_Work instruction_:
Without any pictures, copy the records below once more, exactly as they are.

[Data extracted from a collection]
»»
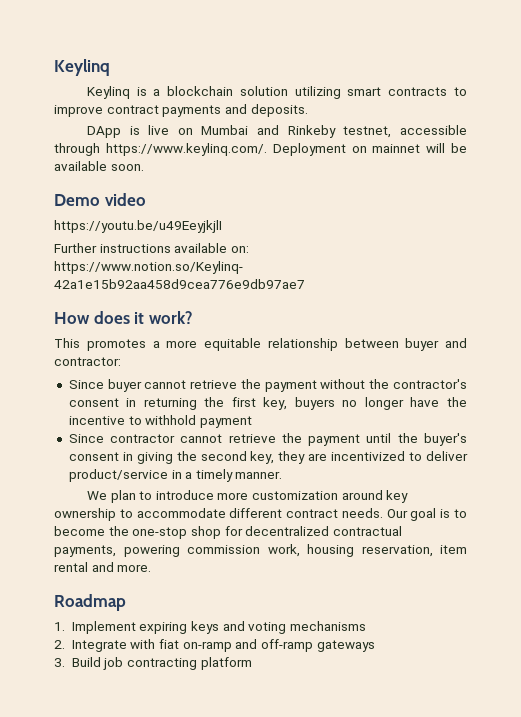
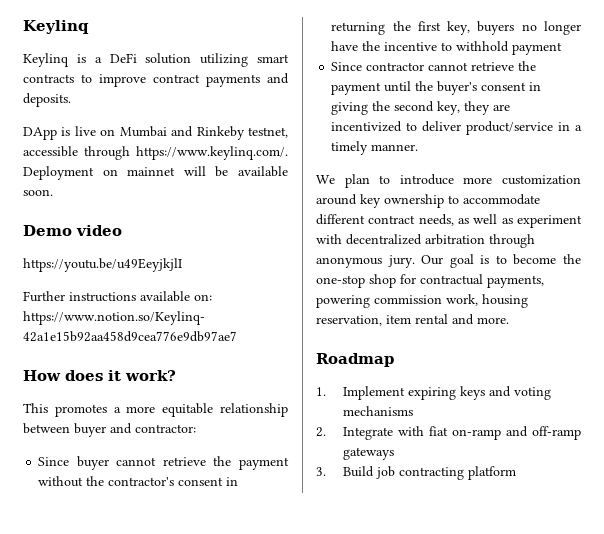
- Keylinq is a blockchain solution utilizing smart contracts to improve contract payments and deposits.
+ Keylinq is a DeFi solution utilizing smart contracts to improve contract payments and deposits.
- We plan to introduce more customization around key ownership to accommodate different contract needs.
+ We plan to introduce more customization around key ownership to accommodate different contract needs, as well as experiment with decentralized arbitration through anonymous jury.
- Our goal is to become the one-stop shop for decentralized contractual payments, powering commission work, housing reservation, item rental and more.
+ Our goal is to become the one-stop shop for contractual payments, powering commission work, housing reservation, item rental and more.

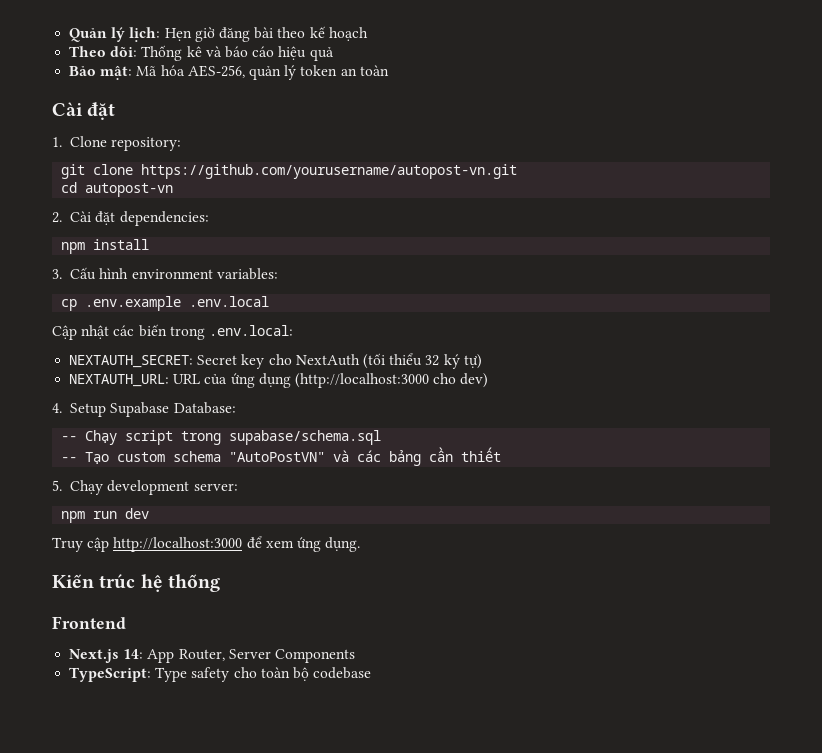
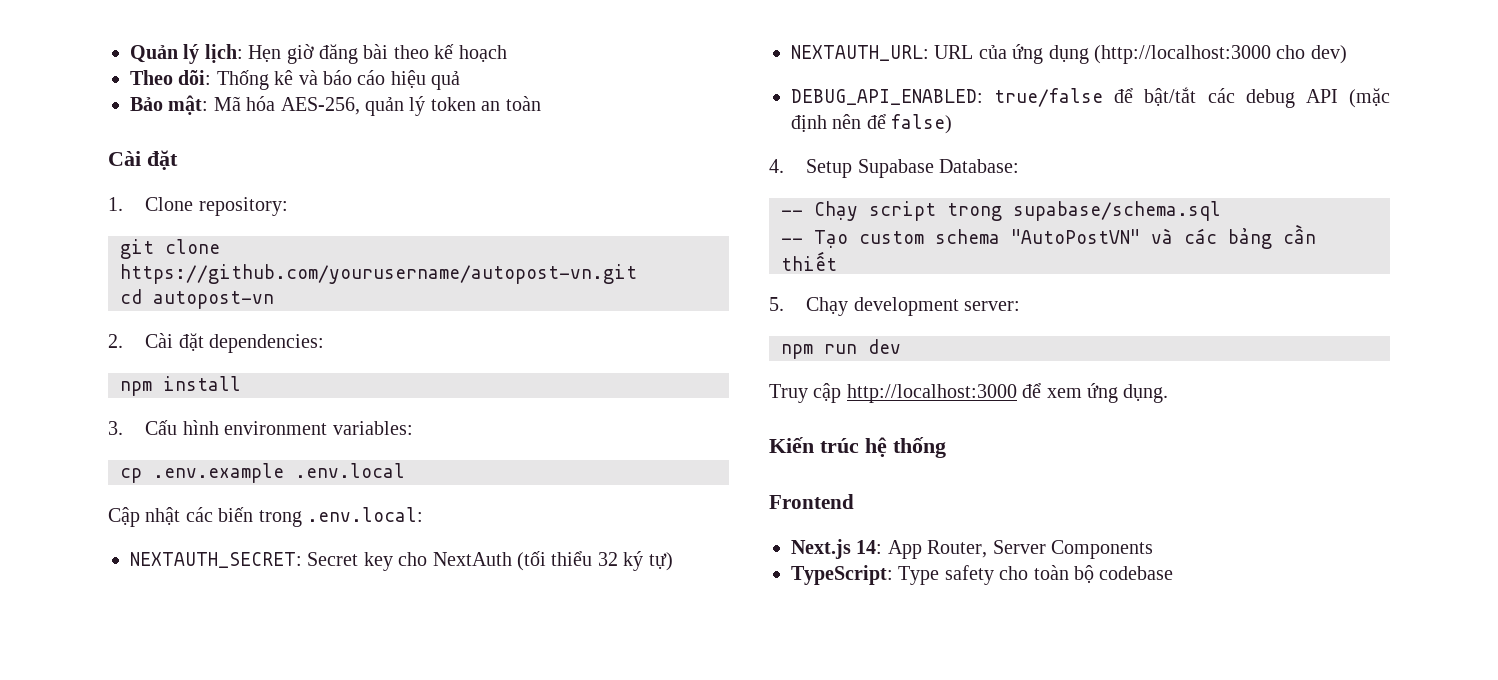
+ DEBUG_API_ENABLED: true/false để bật/tắt các debug API (mặc định nên để false)

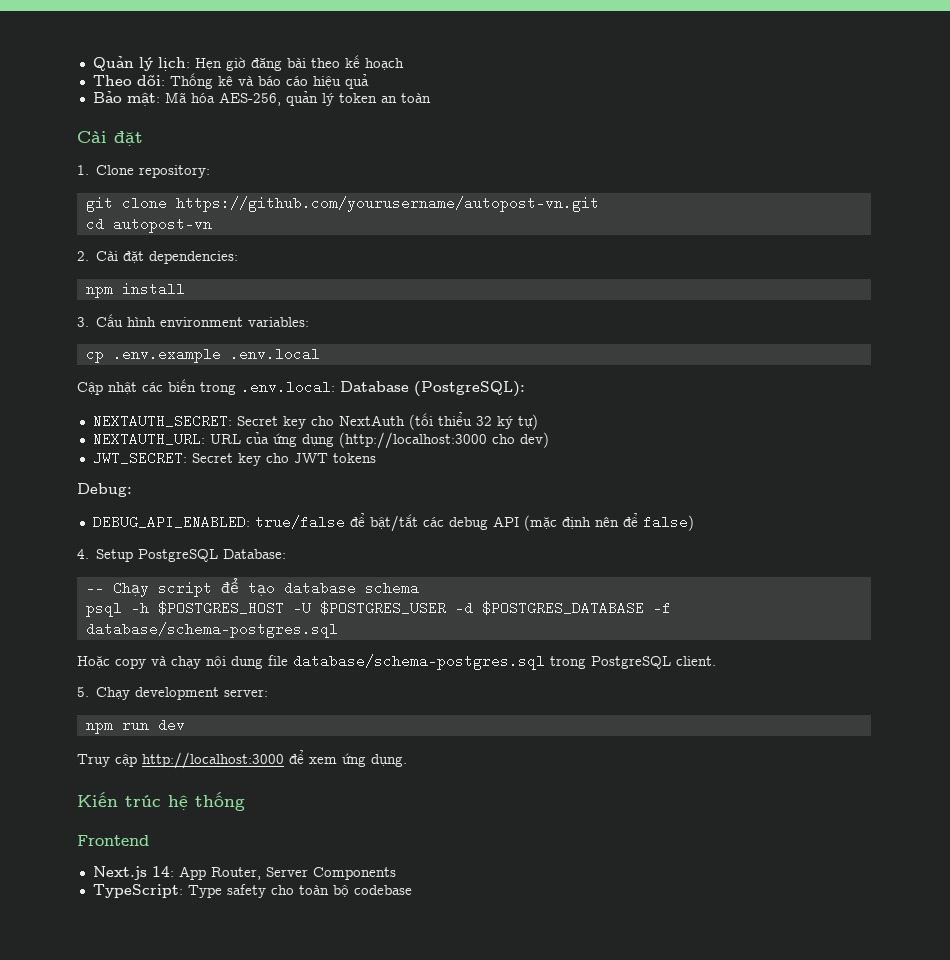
- Cập nhật các biến trong .env.local:
+ Cập nhật các biến trong .env.local: Database (PostgreSQL):
+ JWT_SECRET: Secret key cho JWT tokens
+ Debug:
- 4. Setup Supabase Database:
+ 4. Setup PostgreSQL Database:
- -- Chạy script trong supabase/schema.sql
- -- Tạo custom schema "AutoPostVN" và các bảng cần thiết
+ -- Chạy script để tạo database schema
+ psql -h $POSTGRES_HOST -U $POSTGRES_USER -d $POSTGRES_DATABASE -f database/schema-postgres.sql
+ Hoặc copy và chạy nội dung file database/schema-postgres.sql trong PostgreSQL client.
««
_Result of the exercise_:
- Keylinq is a blockchain solution utilizing smart contracts to improve contract payments and deposits.
+ Keylinq is a DeFi solution utilizing smart contracts to improve contract payments and deposits.
- We plan to introduce more customization around key ownership to accommodate different contract needs.
+ We plan to introduce more customization around key ownership to accommodate different contract needs, as well as experiment with decentralized arbitration through anonymous jury.
- Our goal is to become the one-stop shop for decentralized contractual payments, powering commission work, housing reservation, item rental and more.
+ Our goal is to become the one-stop shop for contractual payments, powering commission work, housing reservation, item rental and more.

+ DEBUG_API_ENABLED: true/false để bật/tắt các debug API (mặc định nên để false)

- Cập nhật các biến trong .env.local:
+ Cập nhật các biến trong .env.local: Database (PostgreSQL):
+ JWT_SECRET: Secret key cho JWT tokens
+ Debug:
- 4. Setup Supabase Database:
+ 4. Setup PostgreSQL Database:
- -- Chạy script trong supabase/schema.sql
- -- Tạo custom schema "AutoPostVN" và các bảng cần thiết
+ -- Chạy script để tạo database schema
+ psql -h $POSTGRES_HOST -U $POSTGRES_USER -d $POSTGRES_DATABASE -f database/schema-postgres.sql
+ Hoặc copy và chạy nội dung file database/schema-postgres.sql trong PostgreSQL client.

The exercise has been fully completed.